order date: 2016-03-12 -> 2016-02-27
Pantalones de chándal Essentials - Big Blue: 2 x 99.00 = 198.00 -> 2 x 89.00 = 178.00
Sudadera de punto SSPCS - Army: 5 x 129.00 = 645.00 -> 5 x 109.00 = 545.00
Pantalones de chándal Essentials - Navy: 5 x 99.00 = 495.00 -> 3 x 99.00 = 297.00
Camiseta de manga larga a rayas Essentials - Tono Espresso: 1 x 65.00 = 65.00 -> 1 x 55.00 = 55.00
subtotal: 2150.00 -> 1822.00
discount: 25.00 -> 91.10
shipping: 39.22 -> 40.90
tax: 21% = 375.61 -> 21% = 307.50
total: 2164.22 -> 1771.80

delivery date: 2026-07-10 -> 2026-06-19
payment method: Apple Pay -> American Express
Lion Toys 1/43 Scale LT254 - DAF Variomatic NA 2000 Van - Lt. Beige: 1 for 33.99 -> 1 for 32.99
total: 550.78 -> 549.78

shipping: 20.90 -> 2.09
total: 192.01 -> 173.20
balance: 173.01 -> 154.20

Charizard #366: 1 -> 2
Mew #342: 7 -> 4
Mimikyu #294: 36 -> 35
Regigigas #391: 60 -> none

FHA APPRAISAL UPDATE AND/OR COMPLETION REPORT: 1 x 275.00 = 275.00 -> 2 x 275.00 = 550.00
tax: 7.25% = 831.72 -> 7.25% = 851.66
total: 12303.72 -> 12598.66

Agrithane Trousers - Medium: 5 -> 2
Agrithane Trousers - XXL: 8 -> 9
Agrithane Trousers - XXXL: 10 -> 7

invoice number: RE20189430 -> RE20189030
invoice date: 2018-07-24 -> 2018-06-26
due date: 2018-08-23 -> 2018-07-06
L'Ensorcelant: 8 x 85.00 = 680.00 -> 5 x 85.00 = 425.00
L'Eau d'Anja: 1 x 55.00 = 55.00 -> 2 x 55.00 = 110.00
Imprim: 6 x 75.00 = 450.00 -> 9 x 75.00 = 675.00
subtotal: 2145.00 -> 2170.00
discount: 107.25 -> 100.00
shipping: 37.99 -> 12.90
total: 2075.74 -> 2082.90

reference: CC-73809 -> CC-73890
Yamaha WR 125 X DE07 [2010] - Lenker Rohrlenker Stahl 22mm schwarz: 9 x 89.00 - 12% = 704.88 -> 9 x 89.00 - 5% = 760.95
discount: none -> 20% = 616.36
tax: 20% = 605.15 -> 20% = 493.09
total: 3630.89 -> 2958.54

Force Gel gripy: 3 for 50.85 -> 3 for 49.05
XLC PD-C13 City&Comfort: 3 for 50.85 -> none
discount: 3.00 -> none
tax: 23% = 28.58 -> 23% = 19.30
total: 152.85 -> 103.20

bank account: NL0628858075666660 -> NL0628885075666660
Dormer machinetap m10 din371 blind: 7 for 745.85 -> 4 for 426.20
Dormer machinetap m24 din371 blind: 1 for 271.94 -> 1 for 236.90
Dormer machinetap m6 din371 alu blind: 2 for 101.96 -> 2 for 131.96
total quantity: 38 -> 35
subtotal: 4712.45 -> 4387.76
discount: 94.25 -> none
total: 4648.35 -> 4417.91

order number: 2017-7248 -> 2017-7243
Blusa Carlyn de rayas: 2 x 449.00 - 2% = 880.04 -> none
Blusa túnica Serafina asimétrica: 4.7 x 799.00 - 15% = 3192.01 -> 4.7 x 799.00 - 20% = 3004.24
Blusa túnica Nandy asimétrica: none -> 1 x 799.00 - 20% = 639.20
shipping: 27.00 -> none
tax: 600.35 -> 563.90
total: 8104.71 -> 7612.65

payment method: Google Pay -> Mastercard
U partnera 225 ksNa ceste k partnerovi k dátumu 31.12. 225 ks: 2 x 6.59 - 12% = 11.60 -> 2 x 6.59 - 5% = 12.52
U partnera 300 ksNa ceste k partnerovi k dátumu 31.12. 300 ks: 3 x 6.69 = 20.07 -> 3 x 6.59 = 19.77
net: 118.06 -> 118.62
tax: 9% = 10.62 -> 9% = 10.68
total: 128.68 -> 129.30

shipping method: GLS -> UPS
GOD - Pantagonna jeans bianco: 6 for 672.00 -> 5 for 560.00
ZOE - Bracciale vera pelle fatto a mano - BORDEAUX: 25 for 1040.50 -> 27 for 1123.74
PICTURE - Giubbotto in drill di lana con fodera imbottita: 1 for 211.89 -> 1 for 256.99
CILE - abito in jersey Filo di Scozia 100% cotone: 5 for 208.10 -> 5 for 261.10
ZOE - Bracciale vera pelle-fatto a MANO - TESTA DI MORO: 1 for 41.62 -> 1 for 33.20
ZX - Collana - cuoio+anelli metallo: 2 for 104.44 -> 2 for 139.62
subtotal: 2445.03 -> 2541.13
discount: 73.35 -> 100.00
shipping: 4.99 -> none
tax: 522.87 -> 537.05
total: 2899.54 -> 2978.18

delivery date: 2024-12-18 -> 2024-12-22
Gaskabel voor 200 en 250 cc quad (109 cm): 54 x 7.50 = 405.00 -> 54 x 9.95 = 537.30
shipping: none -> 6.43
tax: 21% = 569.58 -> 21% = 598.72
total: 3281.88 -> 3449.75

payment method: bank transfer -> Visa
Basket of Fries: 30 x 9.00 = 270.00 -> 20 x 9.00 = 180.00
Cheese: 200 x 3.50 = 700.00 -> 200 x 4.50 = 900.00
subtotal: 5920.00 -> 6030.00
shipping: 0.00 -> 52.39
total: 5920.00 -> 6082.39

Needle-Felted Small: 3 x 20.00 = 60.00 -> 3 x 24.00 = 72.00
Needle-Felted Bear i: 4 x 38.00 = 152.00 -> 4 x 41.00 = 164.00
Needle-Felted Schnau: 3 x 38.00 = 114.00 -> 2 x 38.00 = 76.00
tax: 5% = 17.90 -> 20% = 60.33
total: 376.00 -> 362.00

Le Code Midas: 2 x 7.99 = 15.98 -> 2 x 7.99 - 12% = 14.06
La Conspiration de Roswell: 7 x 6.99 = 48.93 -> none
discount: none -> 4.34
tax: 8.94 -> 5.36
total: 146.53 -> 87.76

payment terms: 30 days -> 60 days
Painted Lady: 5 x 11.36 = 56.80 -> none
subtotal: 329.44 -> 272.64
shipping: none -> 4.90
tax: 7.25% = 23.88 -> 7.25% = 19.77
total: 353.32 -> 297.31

____________

Everything above from the line containing "discount: 3.00 -> none" down to the line containing "total: 376.00 -> 362.00" should be copied exactly, both end lines included, and nothing else.

Reply to the exercise:
discount: 3.00 -> none
tax: 23% = 28.58 -> 23% = 19.30
total: 152.85 -> 103.20

bank account: NL0628858075666660 -> NL0628885075666660
Dormer machinetap m10 din371 blind: 7 for 745.85 -> 4 for 426.20
Dormer machinetap m24 din371 blind: 1 for 271.94 -> 1 for 236.90
Dormer machinetap m6 din371 alu blind: 2 for 101.96 -> 2 for 131.96
total quantity: 38 -> 35
subtotal: 4712.45 -> 4387.76
discount: 94.25 -> none
total: 4648.35 -> 4417.91

order number: 2017-7248 -> 2017-7243
Blusa Carlyn de rayas: 2 x 449.00 - 2% = 880.04 -> none
Blusa túnica Serafina asimétrica: 4.7 x 799.00 - 15% = 3192.01 -> 4.7 x 799.00 - 20% = 3004.24
Blusa túnica Nandy asimétrica: none -> 1 x 799.00 - 20% = 639.20
shipping: 27.00 -> none
tax: 600.35 -> 563.90
total: 8104.71 -> 7612.65

payment method: Google Pay -> Mastercard
U partnera 225 ksNa ceste k partnerovi k dátumu 31.12. 225 ks: 2 x 6.59 - 12% = 11.60 -> 2 x 6.59 - 5% = 12.52
U partnera 300 ksNa ceste k partnerovi k dátumu 31.12. 300 ks: 3 x 6.69 = 20.07 -> 3 x 6.59 = 19.77
net: 118.06 -> 118.62
tax: 9% = 10.62 -> 9% = 10.68
total: 128.68 -> 129.30

shipping method: GLS -> UPS
GOD - Pantagonna jeans bianco: 6 for 672.00 -> 5 for 560.00
ZOE - Bracciale vera pelle fatto a mano - BORDEAUX: 25 for 1040.50 -> 27 for 1123.74
PICTURE - Giubbotto in drill di lana con fodera imbottita: 1 for 211.89 -> 1 for 256.99
CILE - abito in jersey Filo di Scozia 100% cotone: 5 for 208.10 -> 5 for 261.10
ZOE - Bracciale vera pelle-fatto a MANO - TESTA DI MORO: 1 for 41.62 -> 1 for 33.20
ZX - Collana - cuoio+anelli metallo: 2 for 104.44 -> 2 for 139.62
subtotal: 2445.03 -> 2541.13
discount: 73.35 -> 100.00
shipping: 4.99 -> none
tax: 522.87 -> 537.05
total: 2899.54 -> 2978.18

delivery date: 2024-12-18 -> 2024-12-22
Gaskabel voor 200 en 250 cc quad (109 cm): 54 x 7.50 = 405.00 -> 54 x 9.95 = 537.30
shipping: none -> 6.43
tax: 21% = 569.58 -> 21% = 598.72
total: 3281.88 -> 3449.75

payment method: bank transfer -> Visa
Basket of Fries: 30 x 9.00 = 270.00 -> 20 x 9.00 = 180.00
Cheese: 200 x 3.50 = 700.00 -> 200 x 4.50 = 900.00
subtotal: 5920.00 -> 6030.00
shipping: 0.00 -> 52.39
total: 5920.00 -> 6082.39

Needle-Felted Small: 3 x 20.00 = 60.00 -> 3 x 24.00 = 72.00
Needle-Felted Bear i: 4 x 38.00 = 152.00 -> 4 x 41.00 = 164.00
Needle-Felted Schnau: 3 x 38.00 = 114.00 -> 2 x 38.00 = 76.00
tax: 5% = 17.90 -> 20% = 60.33
total: 376.00 -> 362.00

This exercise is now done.